In front of a baying mob he was hanged, then, while barely still alive, drawn and quartered before being beheaded.
But this afternoon, exactly 700 years ago since those horrific scenes, London hosted far kinder proceedings for Wallace with a "symbolic funeral" service in Smithfield which had an empty coffin as its centrepiece.
Organisers said it was a fitting tribute to Wallace, whose story inspired the historically flawed 1995 Hollywood movie Braveheart.
Back in 1305 there was nothing so decorous as a burial for the man whose army beat a far larger professional English army at Stirling Bridge on September 11 1297 and who evaded capture for more than seven years. After his execution, a day after being found guilty of treason at Westminster Hall, his head was put on a spike at London Bridge and the quarters of his body displayed as warnings in Stirling, Perth, Berwick and Newcastle.

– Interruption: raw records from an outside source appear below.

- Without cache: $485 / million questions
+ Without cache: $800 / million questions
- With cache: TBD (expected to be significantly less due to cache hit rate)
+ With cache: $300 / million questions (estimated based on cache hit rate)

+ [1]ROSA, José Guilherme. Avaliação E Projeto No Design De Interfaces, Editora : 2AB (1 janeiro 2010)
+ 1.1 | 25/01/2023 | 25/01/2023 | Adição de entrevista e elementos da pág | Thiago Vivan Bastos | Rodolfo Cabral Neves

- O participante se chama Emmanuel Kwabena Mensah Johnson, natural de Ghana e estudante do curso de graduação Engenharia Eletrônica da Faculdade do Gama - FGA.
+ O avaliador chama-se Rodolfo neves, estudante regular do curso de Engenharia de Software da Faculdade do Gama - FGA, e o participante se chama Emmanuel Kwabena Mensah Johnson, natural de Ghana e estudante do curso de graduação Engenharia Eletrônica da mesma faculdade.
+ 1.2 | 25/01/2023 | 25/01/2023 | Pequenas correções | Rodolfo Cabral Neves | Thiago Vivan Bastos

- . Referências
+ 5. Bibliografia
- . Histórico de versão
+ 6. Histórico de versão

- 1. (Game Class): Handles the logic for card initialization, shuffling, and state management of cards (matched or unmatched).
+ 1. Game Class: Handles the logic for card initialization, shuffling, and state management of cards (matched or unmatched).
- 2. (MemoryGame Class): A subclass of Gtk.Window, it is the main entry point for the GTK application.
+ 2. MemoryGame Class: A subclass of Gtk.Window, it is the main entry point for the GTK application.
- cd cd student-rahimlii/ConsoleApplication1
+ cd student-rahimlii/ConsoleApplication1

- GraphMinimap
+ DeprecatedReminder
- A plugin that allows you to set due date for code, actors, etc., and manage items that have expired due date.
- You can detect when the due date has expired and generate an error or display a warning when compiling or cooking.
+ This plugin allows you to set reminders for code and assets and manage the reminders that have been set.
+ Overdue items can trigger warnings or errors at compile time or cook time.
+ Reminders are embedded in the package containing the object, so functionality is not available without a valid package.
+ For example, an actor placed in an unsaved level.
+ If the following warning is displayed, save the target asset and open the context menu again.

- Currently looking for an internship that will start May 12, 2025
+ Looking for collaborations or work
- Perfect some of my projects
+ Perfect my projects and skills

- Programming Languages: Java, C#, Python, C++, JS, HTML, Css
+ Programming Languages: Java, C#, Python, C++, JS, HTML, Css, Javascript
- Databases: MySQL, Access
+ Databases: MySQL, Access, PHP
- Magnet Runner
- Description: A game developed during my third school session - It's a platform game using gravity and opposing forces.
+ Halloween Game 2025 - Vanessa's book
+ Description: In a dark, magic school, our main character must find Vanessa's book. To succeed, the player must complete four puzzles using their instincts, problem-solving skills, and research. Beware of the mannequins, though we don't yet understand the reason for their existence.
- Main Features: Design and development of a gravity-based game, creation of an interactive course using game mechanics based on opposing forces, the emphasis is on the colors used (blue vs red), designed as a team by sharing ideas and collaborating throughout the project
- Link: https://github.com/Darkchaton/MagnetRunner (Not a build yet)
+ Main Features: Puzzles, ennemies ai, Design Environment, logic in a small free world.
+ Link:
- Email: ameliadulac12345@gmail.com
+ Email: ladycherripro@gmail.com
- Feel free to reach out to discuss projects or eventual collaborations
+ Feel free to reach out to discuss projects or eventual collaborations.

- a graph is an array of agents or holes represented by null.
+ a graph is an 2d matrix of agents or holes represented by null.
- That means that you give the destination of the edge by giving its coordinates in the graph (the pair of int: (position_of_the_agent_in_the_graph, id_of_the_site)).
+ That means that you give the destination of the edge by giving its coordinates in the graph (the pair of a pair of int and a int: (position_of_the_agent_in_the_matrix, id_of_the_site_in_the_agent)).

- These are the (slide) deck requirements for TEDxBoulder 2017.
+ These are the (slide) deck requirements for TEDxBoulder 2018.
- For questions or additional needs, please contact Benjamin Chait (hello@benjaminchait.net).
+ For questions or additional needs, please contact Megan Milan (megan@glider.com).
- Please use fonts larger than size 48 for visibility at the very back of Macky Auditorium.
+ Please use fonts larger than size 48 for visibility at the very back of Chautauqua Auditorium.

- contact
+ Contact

But at today's service at 3pm at Smithfield's Priory Church of Bartholomew the Great, there was far less gruesomeness as 300 people packed the aisles to commemorate Wallace. More than three times as many inquired in vain about tickets yesterday and the Scottish Nationalist party (SNP) hosted a short memorial service at Westminster Hall this morning.
Wallace historian David Ross, a key organiser of the church service and convenor of the William Wallace Society, said the church service was to give the Scottish hero the proper "mourning he never had". Mr Ross, 47, arrived in London on Sunday after walking 450 miles on the same route English soldiers dragged Wallace along after his capture in Robroyston, Glasgow.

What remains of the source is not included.